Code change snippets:
>>>

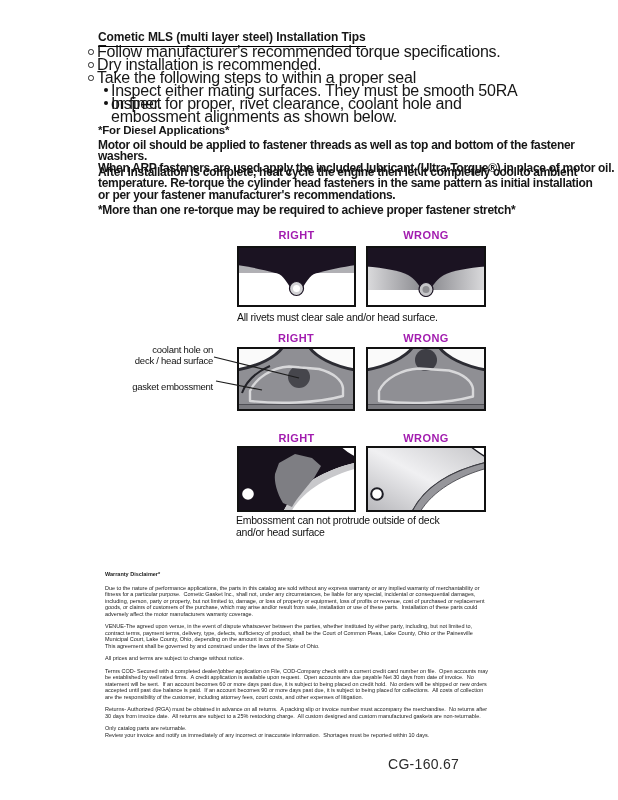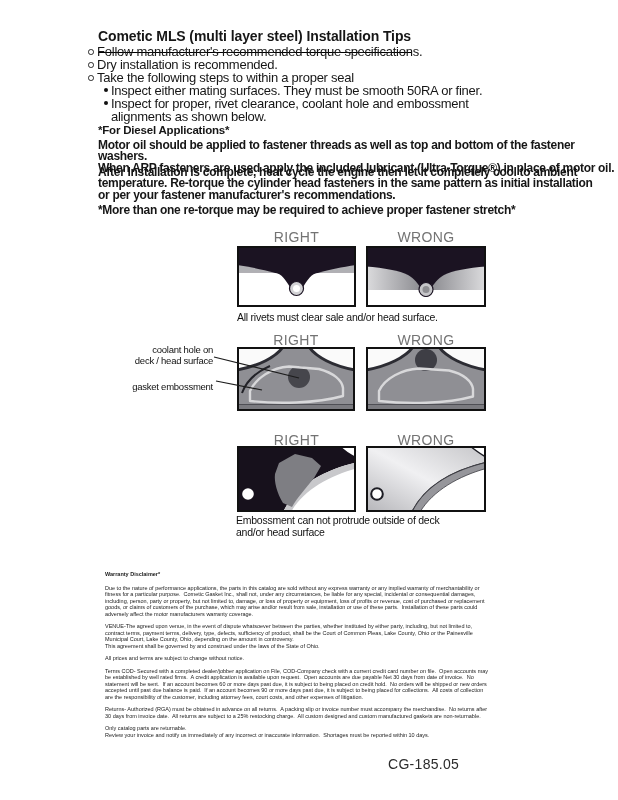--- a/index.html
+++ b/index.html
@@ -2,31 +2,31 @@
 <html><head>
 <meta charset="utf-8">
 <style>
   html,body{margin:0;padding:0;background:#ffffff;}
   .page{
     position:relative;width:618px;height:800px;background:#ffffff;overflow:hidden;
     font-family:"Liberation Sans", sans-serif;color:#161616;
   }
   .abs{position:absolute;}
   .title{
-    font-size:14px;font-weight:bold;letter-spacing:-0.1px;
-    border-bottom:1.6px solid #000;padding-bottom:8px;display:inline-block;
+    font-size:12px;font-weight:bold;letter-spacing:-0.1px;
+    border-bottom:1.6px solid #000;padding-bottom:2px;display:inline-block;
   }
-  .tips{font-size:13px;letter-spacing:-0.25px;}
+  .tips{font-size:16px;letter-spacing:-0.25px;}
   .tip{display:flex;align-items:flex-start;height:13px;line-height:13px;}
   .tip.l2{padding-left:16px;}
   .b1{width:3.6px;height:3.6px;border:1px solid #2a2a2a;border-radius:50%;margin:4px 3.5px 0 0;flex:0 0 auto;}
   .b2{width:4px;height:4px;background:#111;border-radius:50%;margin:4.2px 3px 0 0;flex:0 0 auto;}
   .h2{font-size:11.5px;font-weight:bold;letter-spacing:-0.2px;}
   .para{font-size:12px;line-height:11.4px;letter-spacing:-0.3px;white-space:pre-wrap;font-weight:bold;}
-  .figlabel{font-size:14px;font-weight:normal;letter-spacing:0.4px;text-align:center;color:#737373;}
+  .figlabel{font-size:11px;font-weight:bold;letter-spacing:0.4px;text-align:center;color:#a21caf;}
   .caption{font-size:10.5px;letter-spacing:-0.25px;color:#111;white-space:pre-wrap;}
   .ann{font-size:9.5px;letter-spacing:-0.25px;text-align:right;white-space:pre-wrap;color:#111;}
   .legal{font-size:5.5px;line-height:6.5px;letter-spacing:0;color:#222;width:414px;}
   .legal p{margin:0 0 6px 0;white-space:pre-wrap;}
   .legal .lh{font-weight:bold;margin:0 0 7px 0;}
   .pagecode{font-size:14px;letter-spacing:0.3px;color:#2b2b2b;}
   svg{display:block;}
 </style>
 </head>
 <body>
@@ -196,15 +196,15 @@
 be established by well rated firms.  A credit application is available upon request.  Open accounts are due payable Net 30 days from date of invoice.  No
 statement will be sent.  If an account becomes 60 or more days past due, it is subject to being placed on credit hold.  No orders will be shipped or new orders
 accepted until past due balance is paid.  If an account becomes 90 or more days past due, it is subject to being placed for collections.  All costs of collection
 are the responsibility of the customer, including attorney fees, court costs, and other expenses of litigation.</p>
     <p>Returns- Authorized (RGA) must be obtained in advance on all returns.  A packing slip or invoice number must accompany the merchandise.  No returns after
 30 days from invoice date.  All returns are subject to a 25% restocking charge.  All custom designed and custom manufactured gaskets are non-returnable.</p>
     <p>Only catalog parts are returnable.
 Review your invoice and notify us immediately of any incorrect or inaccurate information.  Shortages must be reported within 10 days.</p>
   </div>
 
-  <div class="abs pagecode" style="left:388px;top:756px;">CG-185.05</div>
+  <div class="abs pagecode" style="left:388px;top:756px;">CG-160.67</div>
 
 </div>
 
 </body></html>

<<<

TASK BRIEF:
Return the data exactly. Pictures stay out.

REPLY TO THE TASK:
--- a/index.html
+++ b/index.html
@@ -2,31 +2,31 @@
 <html><head>
 <meta charset="utf-8">
 <style>
   html,body{margin:0;padding:0;background:#ffffff;}
   .page{
     position:relative;width:618px;height:800px;background:#ffffff;overflow:hidden;
     font-family:"Liberation Sans", sans-serif;color:#161616;
   }
   .abs{position:absolute;}
   .title{
-    font-size:14px;font-weight:bold;letter-spacing:-0.1px;
-    border-bottom:1.6px solid #000;padding-bottom:8px;display:inline-block;
+    font-size:12px;font-weight:bold;letter-spacing:-0.1px;
+    border-bottom:1.6px solid #000;padding-bottom:2px;display:inline-block;
   }
-  .tips{font-size:13px;letter-spacing:-0.25px;}
+  .tips{font-size:16px;letter-spacing:-0.25px;}
   .tip{display:flex;align-items:flex-start;height:13px;line-height:13px;}
   .tip.l2{padding-left:16px;}
   .b1{width:3.6px;height:3.6px;border:1px solid #2a2a2a;border-radius:50%;margin:4px 3.5px 0 0;flex:0 0 auto;}
   .b2{width:4px;height:4px;background:#111;border-radius:50%;margin:4.2px 3px 0 0;flex:0 0 auto;}
   .h2{font-size:11.5px;font-weight:bold;letter-spacing:-0.2px;}
   .para{font-size:12px;line-height:11.4px;letter-spacing:-0.3px;white-space:pre-wrap;font-weight:bold;}
-  .figlabel{font-size:14px;font-weight:normal;letter-spacing:0.4px;text-align:center;color:#737373;}
+  .figlabel{font-size:11px;font-weight:bold;letter-spacing:0.4px;text-align:center;color:#a21caf;}
   .caption{font-size:10.5px;letter-spacing:-0.25px;color:#111;white-space:pre-wrap;}
   .ann{font-size:9.5px;letter-spacing:-0.25px;text-align:right;white-space:pre-wrap;color:#111;}
   .legal{font-size:5.5px;line-height:6.5px;letter-spacing:0;color:#222;width:414px;}
   .legal p{margin:0 0 6px 0;white-space:pre-wrap;}
   .legal .lh{font-weight:bold;margin:0 0 7px 0;}
   .pagecode{font-size:14px;letter-spacing:0.3px;color:#2b2b2b;}
   svg{display:block;}
 </style>
 </head>
 <body>
@@ -196,15 +196,15 @@
 be established by well rated firms.  A credit application is available upon request.  Open accounts are due payable Net 30 days from date of invoice.  No
 statement will be sent.  If an account becomes 60 or more days past due, it is subject to being placed on credit hold.  No orders will be shipped or new orders
 accepted until past due balance is paid.  If an account becomes 90 or more days past due, it is subject to being placed for collections.  All costs of collection
 are the responsibility of the customer, including attorney fees, court costs, and other expenses of litigation.</p>
     <p>Returns- Authorized (RGA) must be obtained in advance on all returns.  A packing slip or invoice number must accompany the merchandise.  No returns after
 30 days from invoice date.  All returns are subject to a 25% restocking charge.  All custom designed and custom manufactured gaskets are non-returnable.</p>
     <p>Only catalog parts are returnable.
 Review your invoice and notify us immediately of any incorrect or inaccurate information.  Shortages must be reported within 10 days.</p>
   </div>
 
-  <div class="abs pagecode" style="left:388px;top:756px;">CG-185.05</div>
+  <div class="abs pagecode" style="left:388px;top:756px;">CG-160.67</div>
 
 </div>
 
 </body></html>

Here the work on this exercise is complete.